WHAT THE TASK REQUIRES
The listing below should be printed again word for word, without any images.

RECORDED DATA
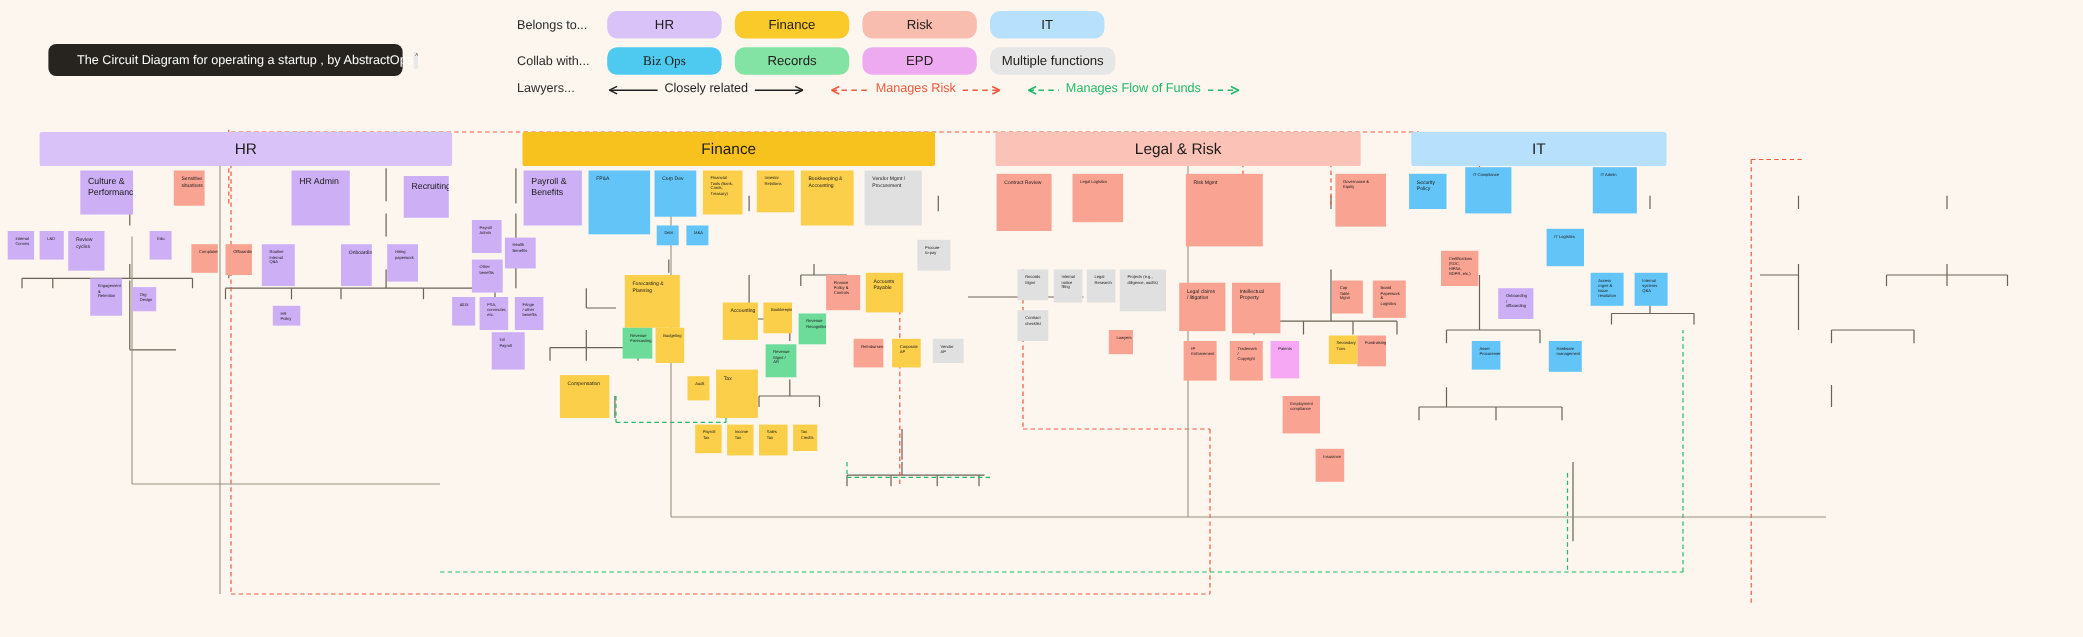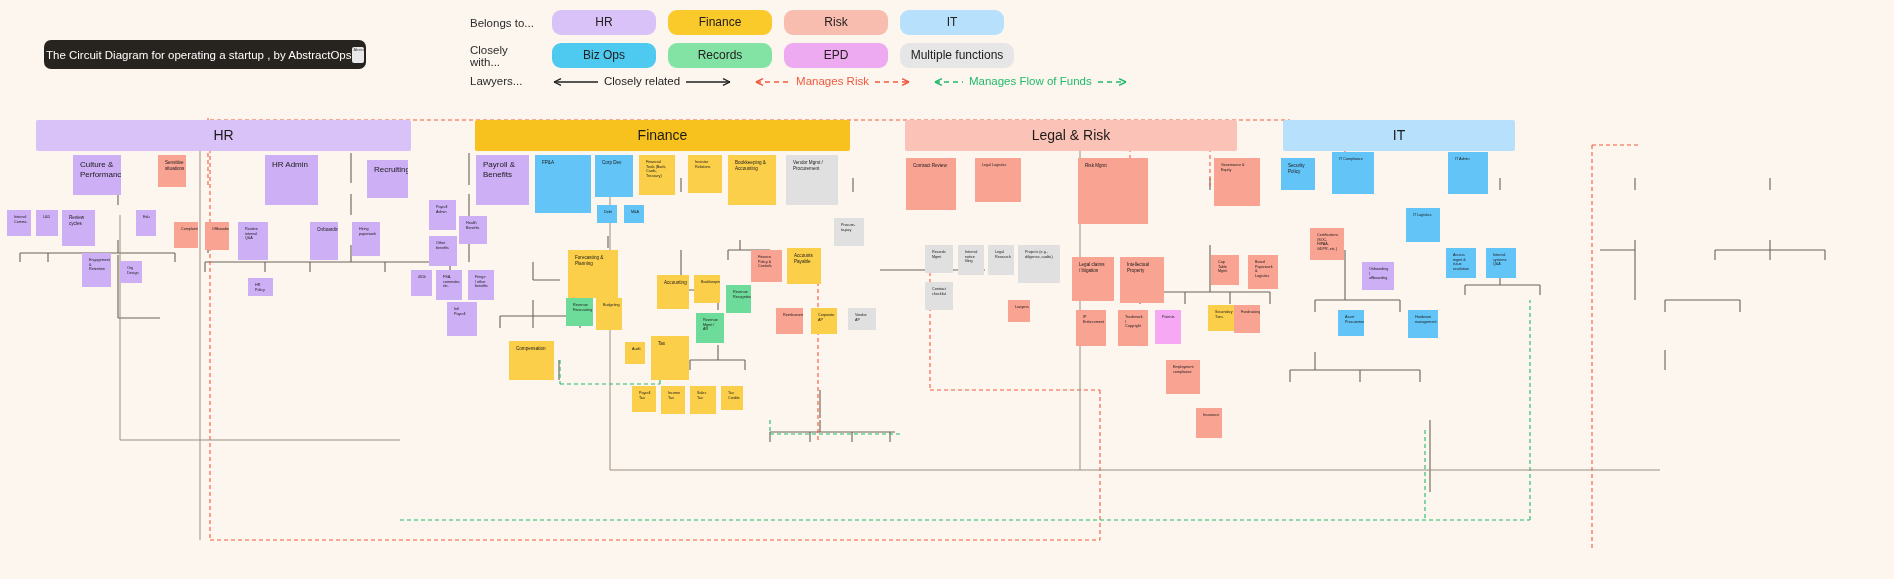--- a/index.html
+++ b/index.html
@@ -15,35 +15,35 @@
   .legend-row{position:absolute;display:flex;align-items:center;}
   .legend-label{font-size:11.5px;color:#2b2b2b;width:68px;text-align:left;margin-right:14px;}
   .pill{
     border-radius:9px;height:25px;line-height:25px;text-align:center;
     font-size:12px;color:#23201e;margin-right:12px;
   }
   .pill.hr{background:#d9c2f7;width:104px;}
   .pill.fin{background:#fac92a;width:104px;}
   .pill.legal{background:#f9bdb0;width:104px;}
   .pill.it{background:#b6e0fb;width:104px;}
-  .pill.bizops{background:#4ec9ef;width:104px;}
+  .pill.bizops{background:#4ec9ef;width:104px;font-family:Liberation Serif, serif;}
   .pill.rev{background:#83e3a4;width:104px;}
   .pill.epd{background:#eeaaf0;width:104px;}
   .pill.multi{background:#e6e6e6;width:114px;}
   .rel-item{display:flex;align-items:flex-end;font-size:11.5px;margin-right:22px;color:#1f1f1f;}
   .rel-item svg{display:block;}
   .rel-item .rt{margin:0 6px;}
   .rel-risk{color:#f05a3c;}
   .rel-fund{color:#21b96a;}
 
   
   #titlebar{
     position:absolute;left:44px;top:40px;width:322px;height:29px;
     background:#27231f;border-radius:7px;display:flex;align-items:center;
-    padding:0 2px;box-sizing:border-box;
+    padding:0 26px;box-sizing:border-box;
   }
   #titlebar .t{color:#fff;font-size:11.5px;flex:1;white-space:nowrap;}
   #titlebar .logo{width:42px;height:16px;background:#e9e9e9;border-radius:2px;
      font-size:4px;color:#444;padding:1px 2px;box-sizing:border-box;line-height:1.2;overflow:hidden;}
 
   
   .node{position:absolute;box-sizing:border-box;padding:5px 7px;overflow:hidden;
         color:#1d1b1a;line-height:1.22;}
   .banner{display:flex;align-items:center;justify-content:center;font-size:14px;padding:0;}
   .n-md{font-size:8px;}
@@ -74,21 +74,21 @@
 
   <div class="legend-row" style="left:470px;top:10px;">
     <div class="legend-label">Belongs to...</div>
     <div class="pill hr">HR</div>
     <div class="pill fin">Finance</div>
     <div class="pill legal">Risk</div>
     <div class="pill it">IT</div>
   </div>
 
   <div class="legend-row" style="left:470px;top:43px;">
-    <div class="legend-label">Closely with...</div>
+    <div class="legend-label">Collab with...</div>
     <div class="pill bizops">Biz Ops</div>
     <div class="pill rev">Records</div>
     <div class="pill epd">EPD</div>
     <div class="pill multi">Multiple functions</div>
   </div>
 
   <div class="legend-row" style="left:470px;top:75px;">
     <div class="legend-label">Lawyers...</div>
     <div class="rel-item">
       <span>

SOLUTION
--- a/index.html
+++ b/index.html
@@ -15,35 +15,35 @@
   .legend-row{position:absolute;display:flex;align-items:center;}
   .legend-label{font-size:11.5px;color:#2b2b2b;width:68px;text-align:left;margin-right:14px;}
   .pill{
     border-radius:9px;height:25px;line-height:25px;text-align:center;
     font-size:12px;color:#23201e;margin-right:12px;
   }
   .pill.hr{background:#d9c2f7;width:104px;}
   .pill.fin{background:#fac92a;width:104px;}
   .pill.legal{background:#f9bdb0;width:104px;}
   .pill.it{background:#b6e0fb;width:104px;}
-  .pill.bizops{background:#4ec9ef;width:104px;}
+  .pill.bizops{background:#4ec9ef;width:104px;font-family:Liberation Serif, serif;}
   .pill.rev{background:#83e3a4;width:104px;}
   .pill.epd{background:#eeaaf0;width:104px;}
   .pill.multi{background:#e6e6e6;width:114px;}
   .rel-item{display:flex;align-items:flex-end;font-size:11.5px;margin-right:22px;color:#1f1f1f;}
   .rel-item svg{display:block;}
   .rel-item .rt{margin:0 6px;}
   .rel-risk{color:#f05a3c;}
   .rel-fund{color:#21b96a;}
 
   
   #titlebar{
     position:absolute;left:44px;top:40px;width:322px;height:29px;
     background:#27231f;border-radius:7px;display:flex;align-items:center;
-    padding:0 2px;box-sizing:border-box;
+    padding:0 26px;box-sizing:border-box;
   }
   #titlebar .t{color:#fff;font-size:11.5px;flex:1;white-space:nowrap;}
   #titlebar .logo{width:42px;height:16px;background:#e9e9e9;border-radius:2px;
      font-size:4px;color:#444;padding:1px 2px;box-sizing:border-box;line-height:1.2;overflow:hidden;}
 
   
   .node{position:absolute;box-sizing:border-box;padding:5px 7px;overflow:hidden;
         color:#1d1b1a;line-height:1.22;}
   .banner{display:flex;align-items:center;justify-content:center;font-size:14px;padding:0;}
   .n-md{font-size:8px;}
@@ -74,21 +74,21 @@
 
   <div class="legend-row" style="left:470px;top:10px;">
     <div class="legend-label">Belongs to...</div>
     <div class="pill hr">HR</div>
     <div class="pill fin">Finance</div>
     <div class="pill legal">Risk</div>
     <div class="pill it">IT</div>
   </div>
 
   <div class="legend-row" style="left:470px;top:43px;">
-    <div class="legend-label">Closely with...</div>
+    <div class="legend-label">Collab with...</div>
     <div class="pill bizops">Biz Ops</div>
     <div class="pill rev">Records</div>
     <div class="pill epd">EPD</div>
     <div class="pill multi">Multiple functions</div>
   </div>
 
   <div class="legend-row" style="left:470px;top:75px;">
     <div class="legend-label">Lawyers...</div>
     <div class="rel-item">
       <span>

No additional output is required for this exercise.